◆ **WORK REQUEST**:
Report how many lines below contain the word "also". Write only that number.

◆ **EXTRACTED RECORDS**:
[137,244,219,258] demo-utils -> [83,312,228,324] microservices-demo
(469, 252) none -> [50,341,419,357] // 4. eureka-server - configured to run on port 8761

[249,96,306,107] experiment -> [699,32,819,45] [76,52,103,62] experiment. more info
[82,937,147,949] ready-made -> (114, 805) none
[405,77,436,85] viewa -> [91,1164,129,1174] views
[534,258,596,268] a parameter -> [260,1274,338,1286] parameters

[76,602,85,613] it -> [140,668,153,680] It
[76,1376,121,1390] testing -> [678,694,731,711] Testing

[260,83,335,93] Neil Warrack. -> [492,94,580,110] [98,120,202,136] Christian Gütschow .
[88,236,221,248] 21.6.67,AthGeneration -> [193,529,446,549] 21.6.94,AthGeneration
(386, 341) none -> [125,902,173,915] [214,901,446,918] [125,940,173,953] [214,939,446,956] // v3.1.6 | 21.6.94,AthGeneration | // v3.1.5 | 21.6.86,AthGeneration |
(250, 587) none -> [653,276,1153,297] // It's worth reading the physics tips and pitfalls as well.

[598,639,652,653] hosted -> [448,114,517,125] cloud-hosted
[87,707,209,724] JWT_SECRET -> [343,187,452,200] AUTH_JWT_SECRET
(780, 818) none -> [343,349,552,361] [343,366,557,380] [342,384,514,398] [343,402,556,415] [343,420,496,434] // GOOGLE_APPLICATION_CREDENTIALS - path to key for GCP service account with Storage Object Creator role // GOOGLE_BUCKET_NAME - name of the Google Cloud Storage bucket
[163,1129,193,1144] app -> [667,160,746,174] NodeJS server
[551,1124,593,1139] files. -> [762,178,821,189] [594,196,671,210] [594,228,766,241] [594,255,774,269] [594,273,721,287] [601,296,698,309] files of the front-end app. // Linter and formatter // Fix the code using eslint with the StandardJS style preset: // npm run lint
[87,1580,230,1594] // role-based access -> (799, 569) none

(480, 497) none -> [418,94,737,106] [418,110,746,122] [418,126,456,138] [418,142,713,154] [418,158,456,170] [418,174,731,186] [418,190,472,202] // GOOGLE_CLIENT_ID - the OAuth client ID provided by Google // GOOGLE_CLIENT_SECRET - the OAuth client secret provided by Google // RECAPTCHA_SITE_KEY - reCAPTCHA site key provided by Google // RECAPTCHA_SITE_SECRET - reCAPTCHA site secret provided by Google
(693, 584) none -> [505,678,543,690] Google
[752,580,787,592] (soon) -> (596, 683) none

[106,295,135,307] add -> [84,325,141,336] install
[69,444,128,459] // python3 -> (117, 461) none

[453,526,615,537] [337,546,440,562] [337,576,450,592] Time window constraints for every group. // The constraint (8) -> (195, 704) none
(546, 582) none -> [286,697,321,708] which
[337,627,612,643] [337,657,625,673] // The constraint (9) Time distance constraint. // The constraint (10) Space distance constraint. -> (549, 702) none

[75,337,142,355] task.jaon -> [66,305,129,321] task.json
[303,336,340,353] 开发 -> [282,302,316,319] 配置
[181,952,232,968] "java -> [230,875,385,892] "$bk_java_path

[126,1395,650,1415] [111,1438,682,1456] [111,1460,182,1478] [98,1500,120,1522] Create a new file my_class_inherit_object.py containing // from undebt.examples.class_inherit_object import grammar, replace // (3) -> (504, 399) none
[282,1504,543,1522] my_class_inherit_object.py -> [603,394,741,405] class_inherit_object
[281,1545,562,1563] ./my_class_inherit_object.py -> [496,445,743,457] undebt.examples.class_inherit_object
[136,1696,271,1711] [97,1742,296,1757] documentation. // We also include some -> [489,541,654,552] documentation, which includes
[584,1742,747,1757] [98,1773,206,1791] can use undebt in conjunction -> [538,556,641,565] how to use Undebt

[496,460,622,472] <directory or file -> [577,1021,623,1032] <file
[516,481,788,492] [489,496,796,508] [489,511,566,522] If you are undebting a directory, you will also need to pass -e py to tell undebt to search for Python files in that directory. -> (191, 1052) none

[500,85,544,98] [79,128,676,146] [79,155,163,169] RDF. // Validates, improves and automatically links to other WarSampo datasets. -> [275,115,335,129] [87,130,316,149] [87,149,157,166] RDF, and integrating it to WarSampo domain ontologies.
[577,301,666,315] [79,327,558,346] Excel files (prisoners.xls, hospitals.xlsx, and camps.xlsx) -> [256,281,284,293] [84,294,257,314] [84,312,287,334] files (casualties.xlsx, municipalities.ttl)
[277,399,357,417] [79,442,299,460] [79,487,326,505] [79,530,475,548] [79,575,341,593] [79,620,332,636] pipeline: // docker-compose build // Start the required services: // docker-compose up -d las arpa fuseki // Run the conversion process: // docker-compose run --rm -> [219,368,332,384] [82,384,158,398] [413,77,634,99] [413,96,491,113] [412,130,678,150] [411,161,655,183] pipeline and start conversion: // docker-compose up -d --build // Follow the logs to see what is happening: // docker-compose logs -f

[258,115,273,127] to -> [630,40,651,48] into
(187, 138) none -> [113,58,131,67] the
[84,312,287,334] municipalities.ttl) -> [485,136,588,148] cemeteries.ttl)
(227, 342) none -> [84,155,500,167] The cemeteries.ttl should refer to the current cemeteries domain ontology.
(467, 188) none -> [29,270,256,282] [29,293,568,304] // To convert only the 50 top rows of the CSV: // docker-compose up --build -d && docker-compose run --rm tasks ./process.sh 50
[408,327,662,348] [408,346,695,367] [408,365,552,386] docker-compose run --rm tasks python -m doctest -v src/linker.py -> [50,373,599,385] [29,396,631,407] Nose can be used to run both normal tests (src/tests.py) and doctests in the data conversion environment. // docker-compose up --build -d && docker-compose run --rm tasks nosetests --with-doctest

◆ **EXERCISE SOLUTION**:
2